**Before and after images:**
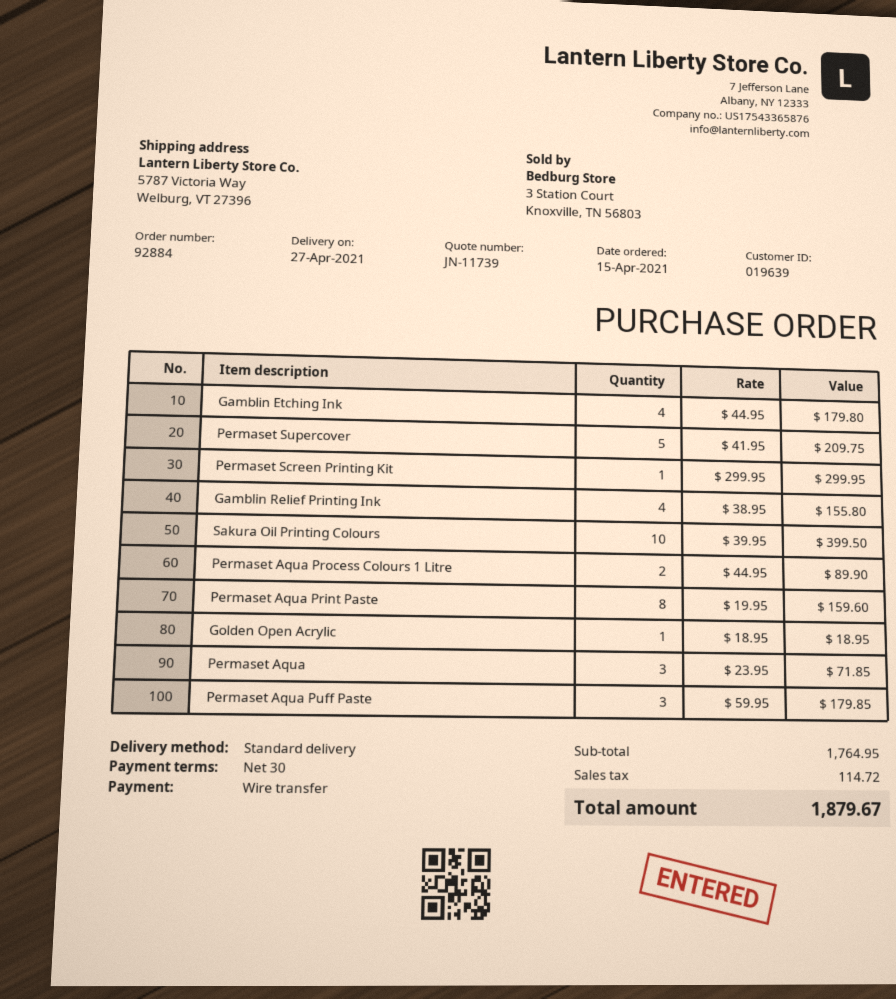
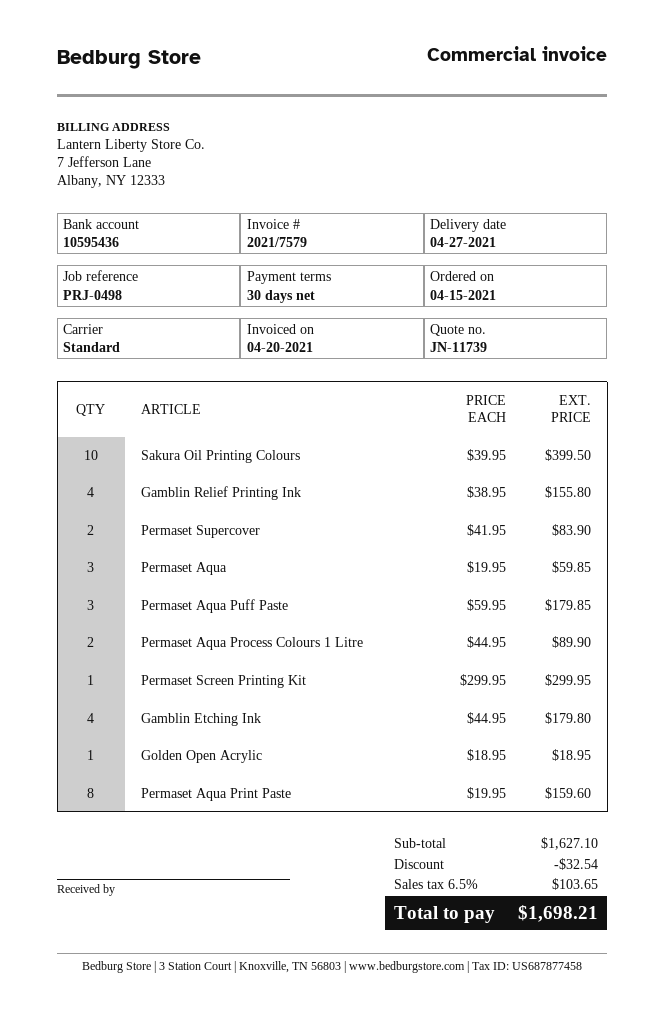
Permaset Supercover: 5 x 41.95 = 209.75 -> 2 x 41.95 = 83.90
Permaset Aqua: 3 x 23.95 = 71.85 -> 3 x 19.95 = 59.85
subtotal: 1764.95 -> 1627.10
discount: none -> 32.54
tax: 114.72 -> 103.65
total: 1879.67 -> 1698.21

**REQUIRED ACTION:**
Transcribe only what runs from the line with "subtotal: 1764.95 -> 1627.10" to the last line above, keeping every line exactly as written.

**RESPONSE TO THIS TASK:**
subtotal: 1764.95 -> 1627.10
discount: none -> 32.54
tax: 114.72 -> 103.65
total: 1879.67 -> 1698.21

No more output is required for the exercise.